EXERCISE REQUIREMENTS:
Exactly the lines below from the line with "padding-left: 8px ->" through the line with "text: Planned ->" must make up the answer, both ends included and pictures left out.

SOURCE DATA:

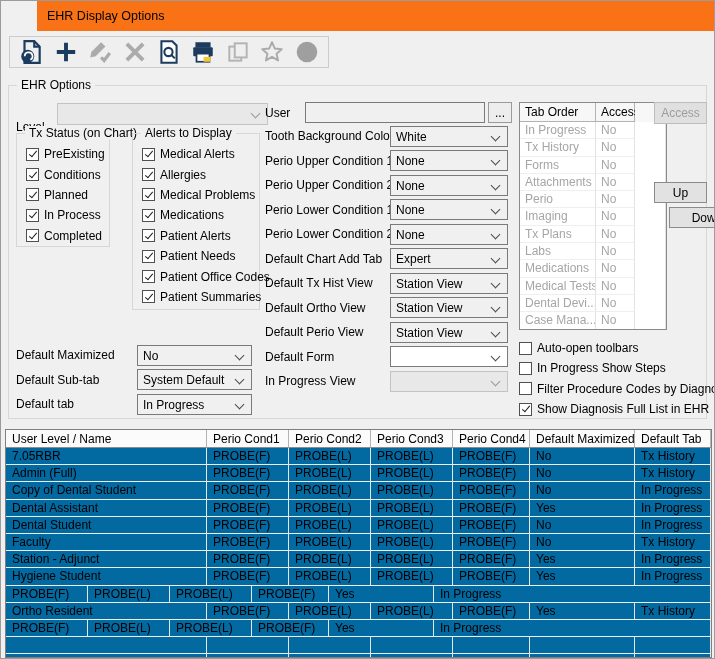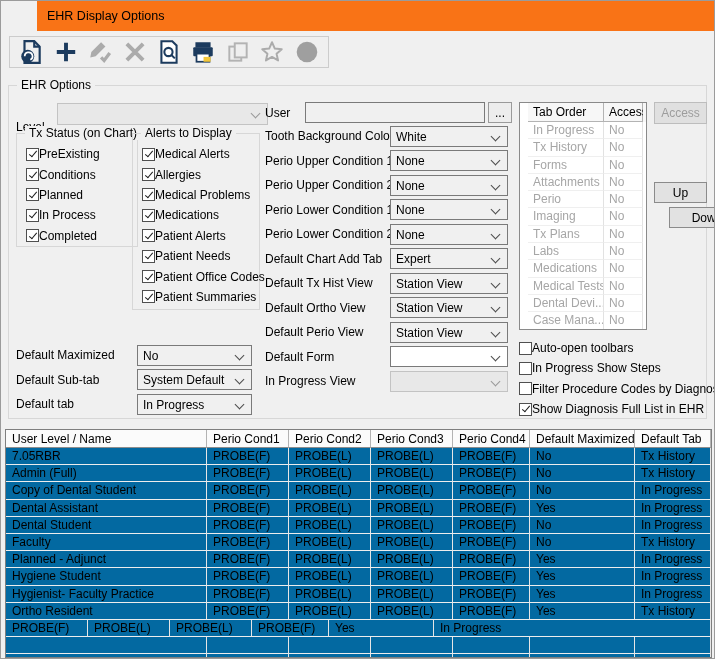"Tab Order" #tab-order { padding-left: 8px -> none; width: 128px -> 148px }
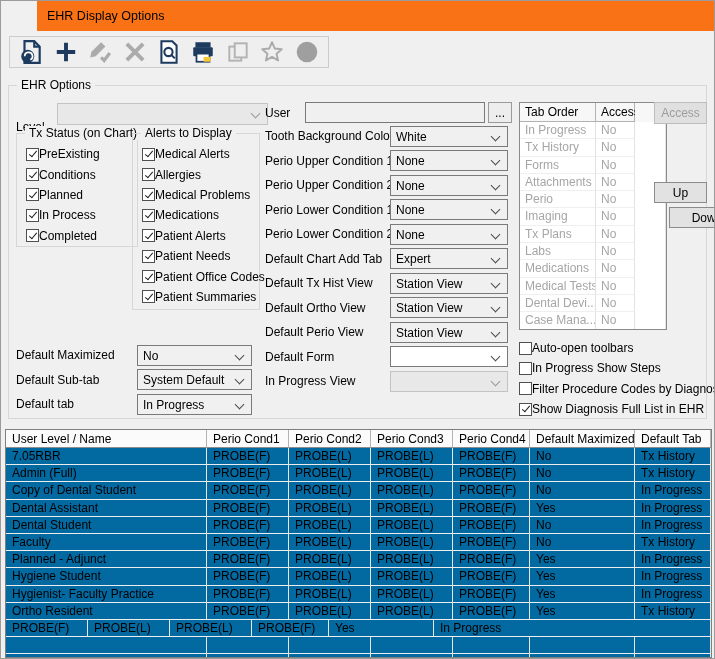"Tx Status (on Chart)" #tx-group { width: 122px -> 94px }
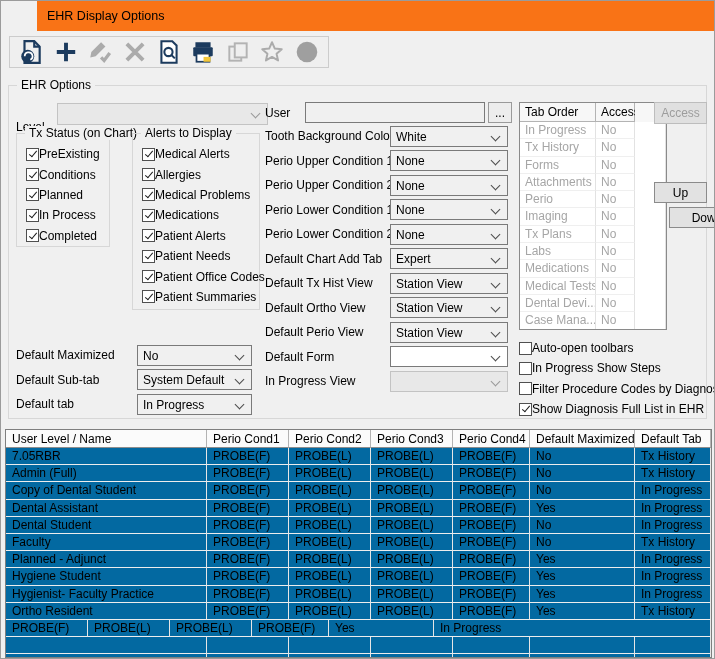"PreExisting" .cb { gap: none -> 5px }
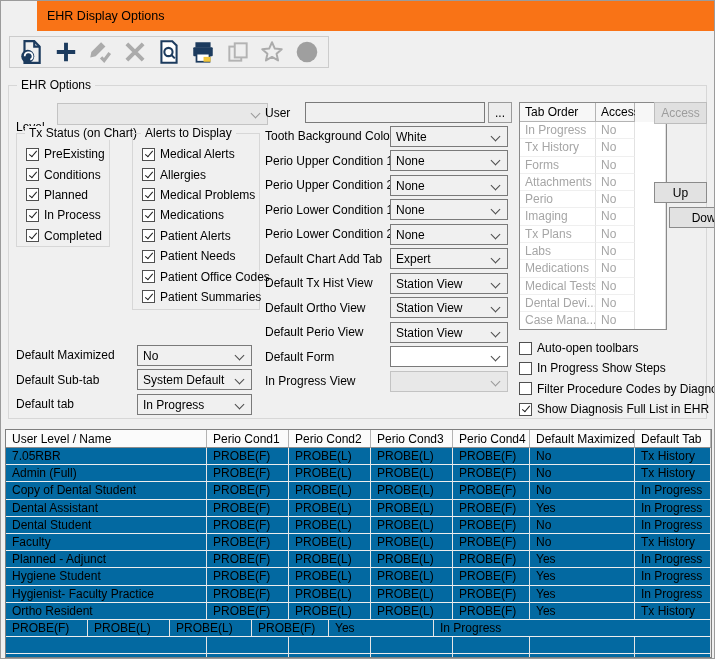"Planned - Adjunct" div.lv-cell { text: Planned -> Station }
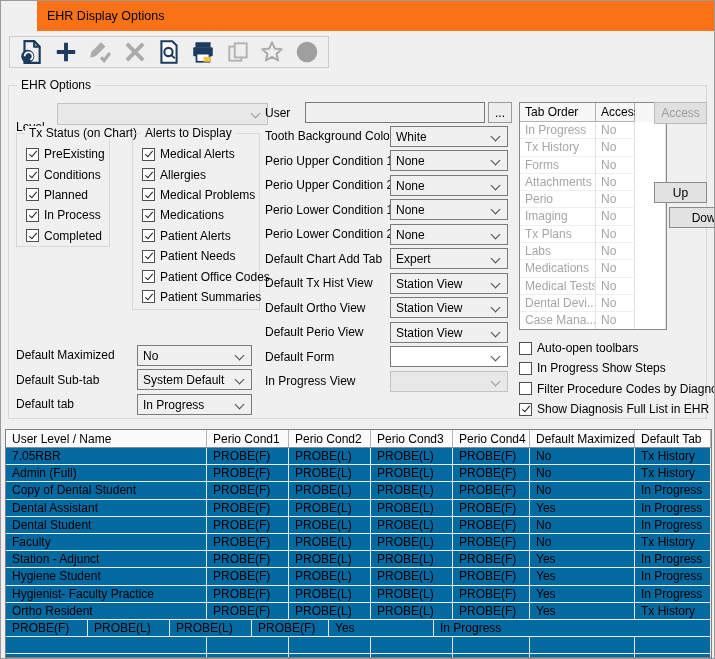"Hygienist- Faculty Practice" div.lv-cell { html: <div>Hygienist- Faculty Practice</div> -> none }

...

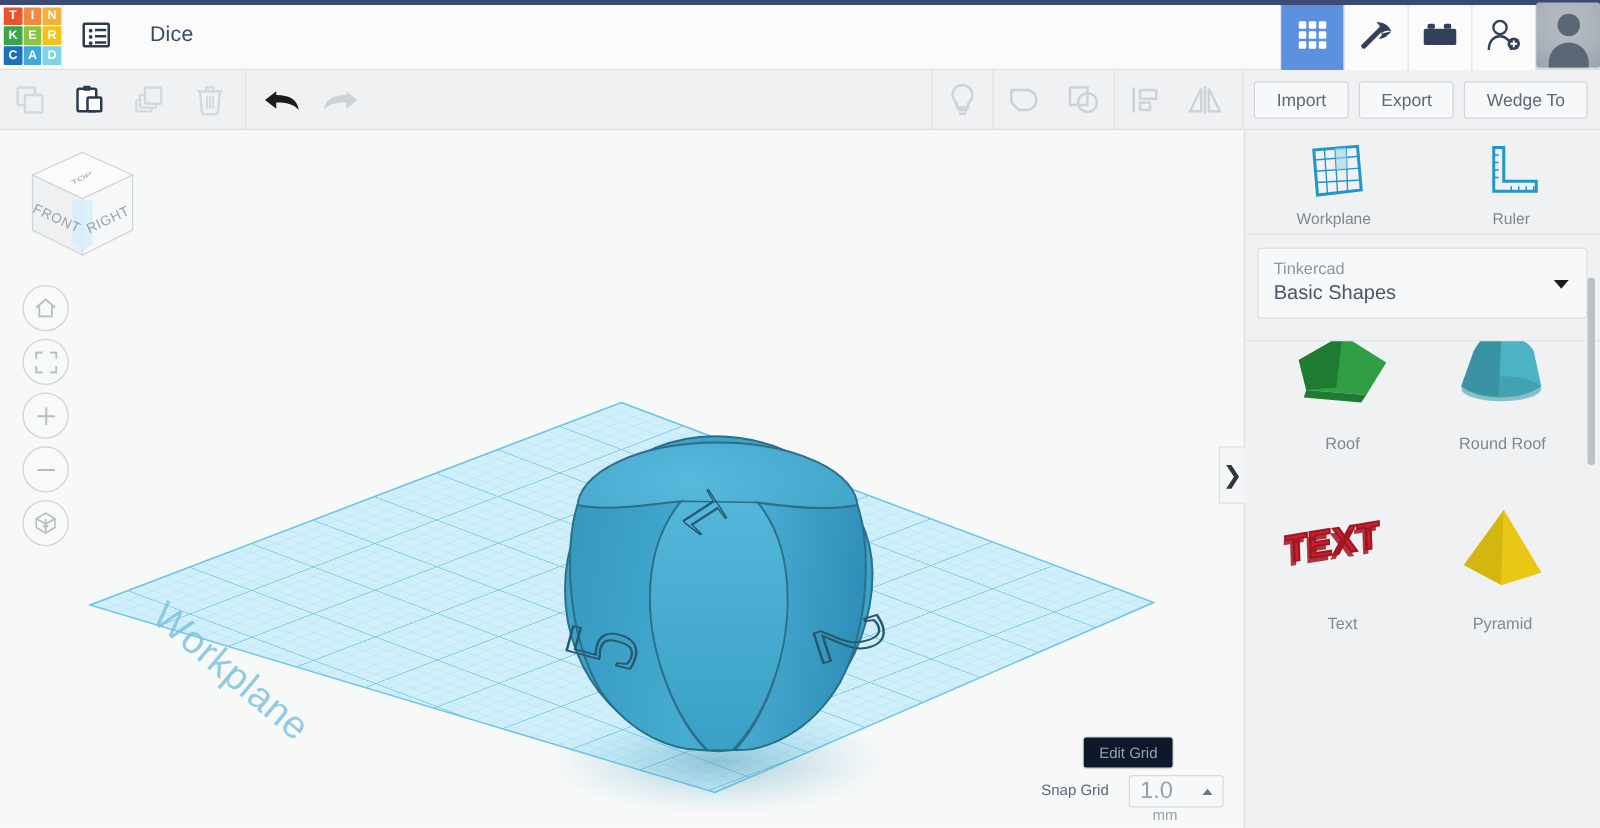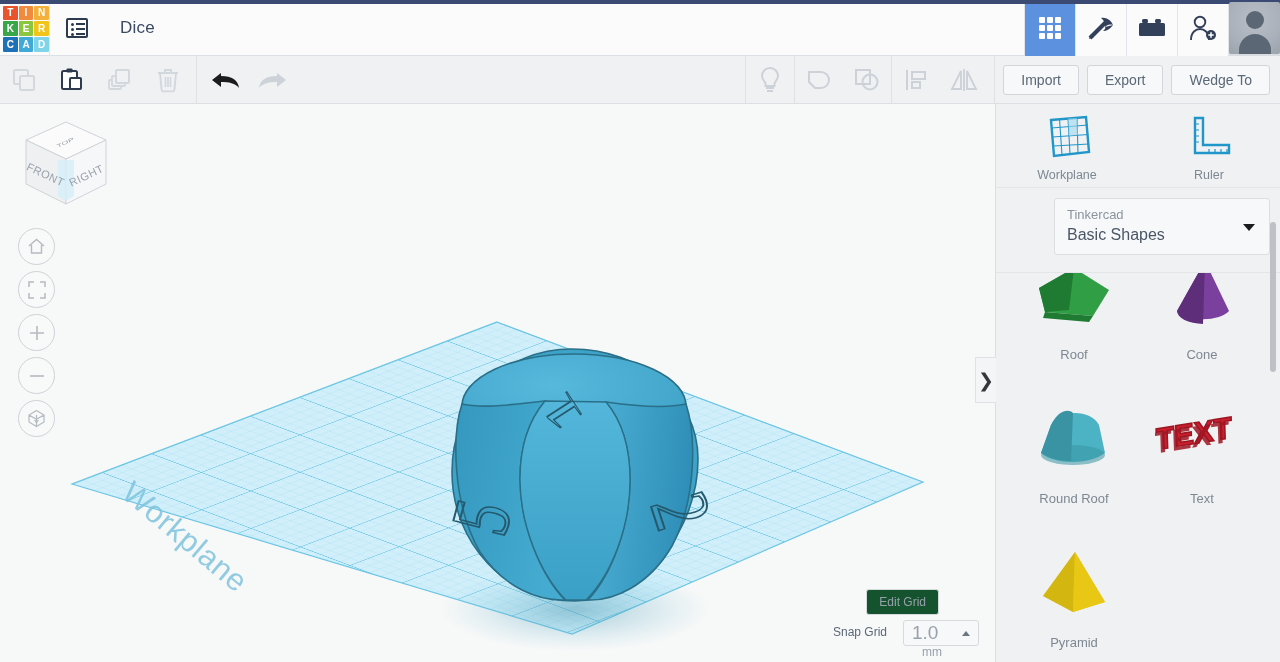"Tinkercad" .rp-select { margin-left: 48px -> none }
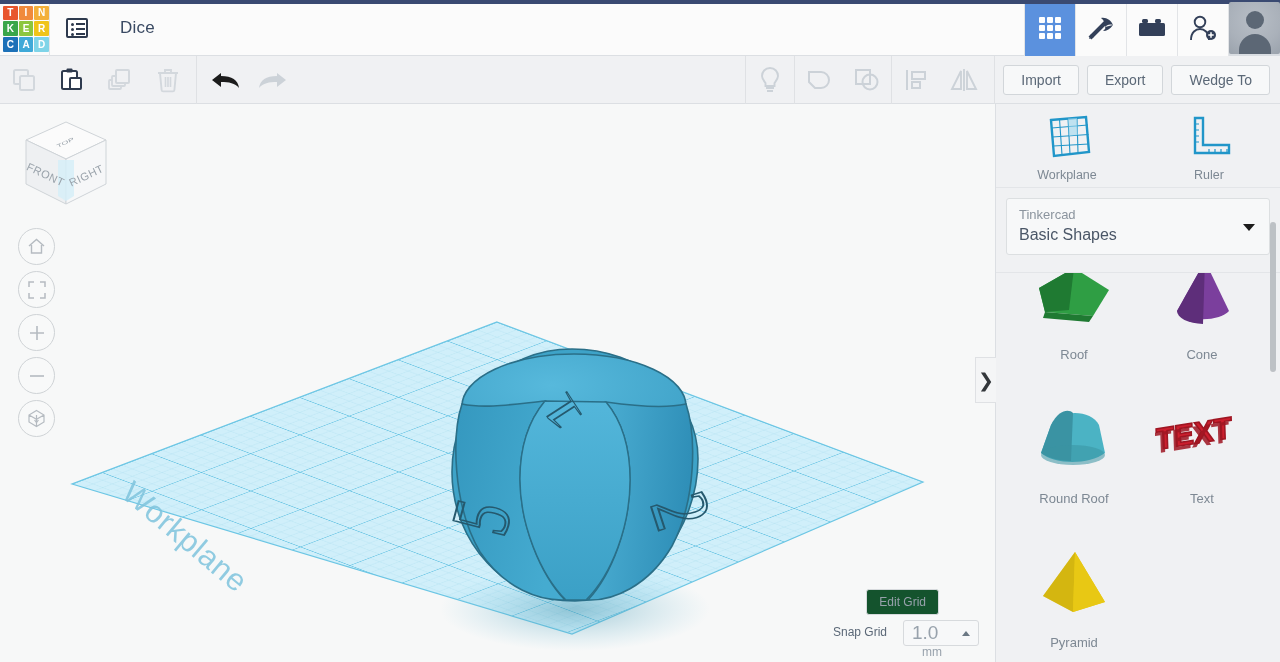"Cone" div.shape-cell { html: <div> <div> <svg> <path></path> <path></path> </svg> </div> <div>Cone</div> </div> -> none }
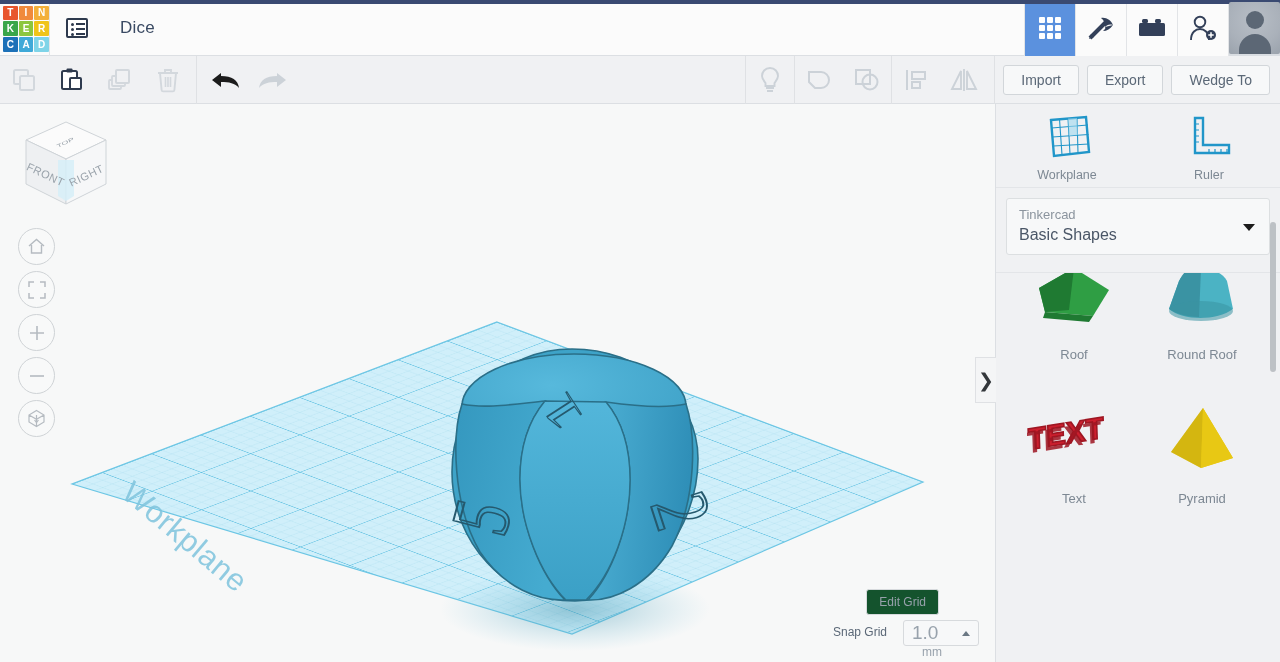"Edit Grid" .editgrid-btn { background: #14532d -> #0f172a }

...

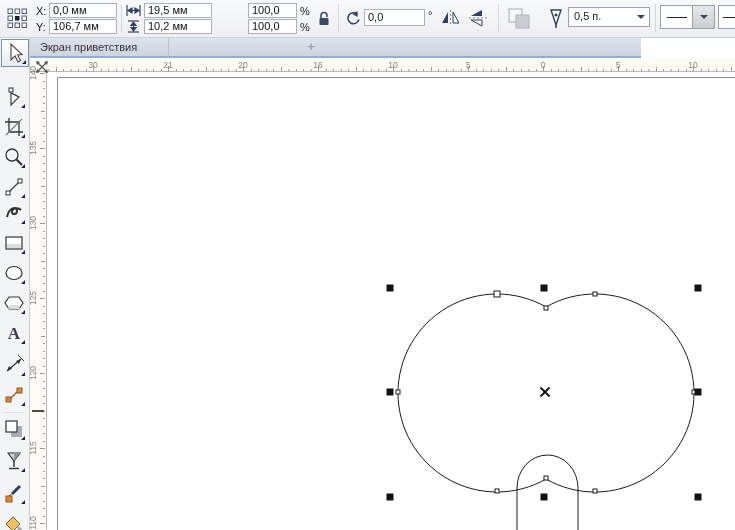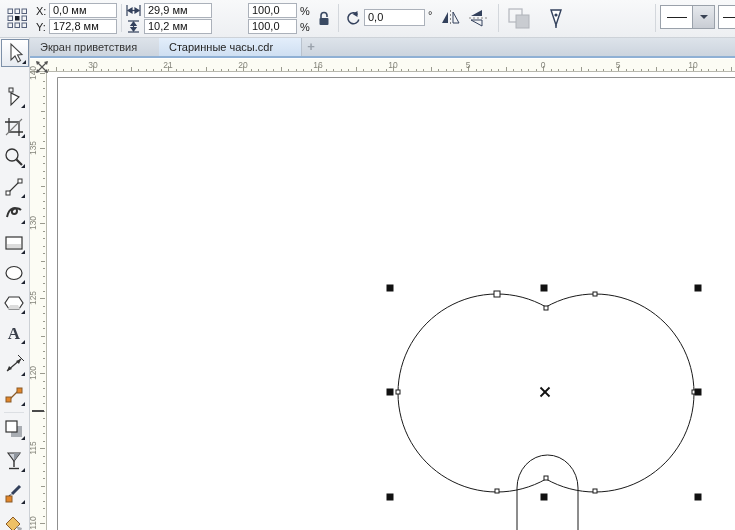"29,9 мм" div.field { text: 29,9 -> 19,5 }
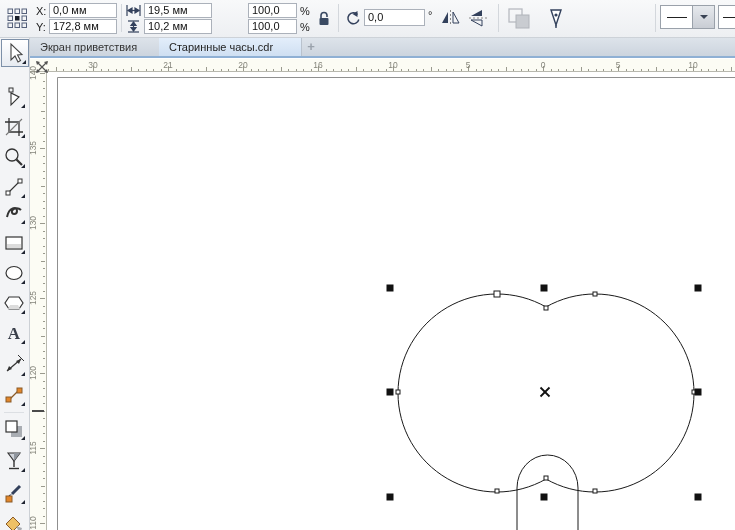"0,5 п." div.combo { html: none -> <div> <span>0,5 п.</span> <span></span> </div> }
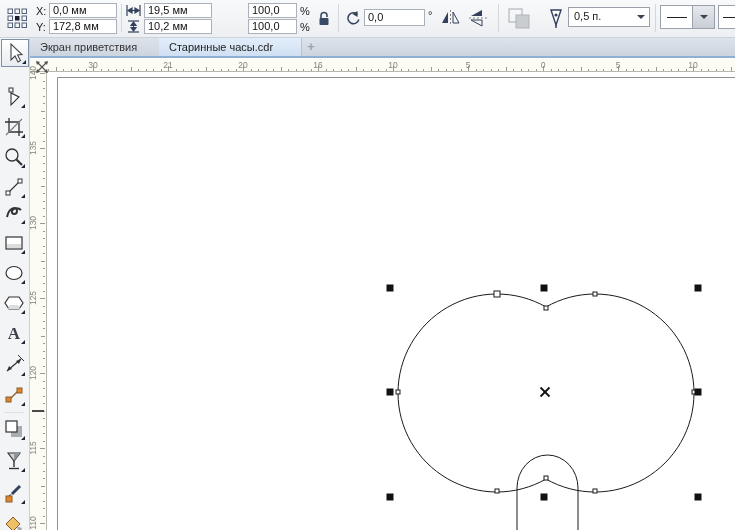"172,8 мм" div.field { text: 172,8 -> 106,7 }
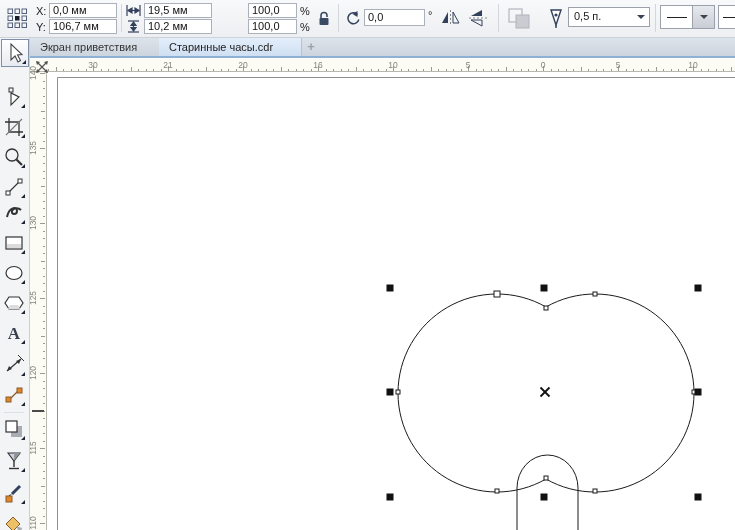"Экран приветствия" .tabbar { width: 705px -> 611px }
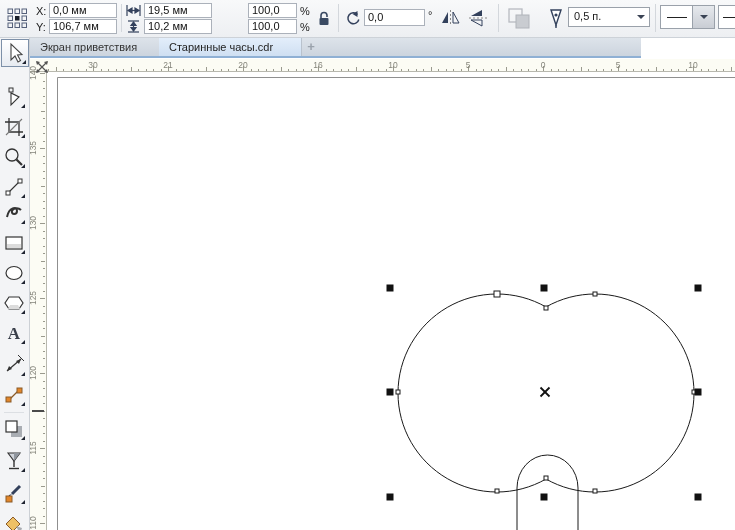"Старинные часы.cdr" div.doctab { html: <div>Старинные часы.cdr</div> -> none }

EXERCISE RESPONSE:
"Tab Order" #tab-order { padding-left: 8px -> none; width: 128px -> 148px }
"Tx Status (on Chart)" #tx-group { width: 122px -> 94px }
"PreExisting" .cb { gap: none -> 5px }
"Planned - Adjunct" div.lv-cell { text: Planned -> Station }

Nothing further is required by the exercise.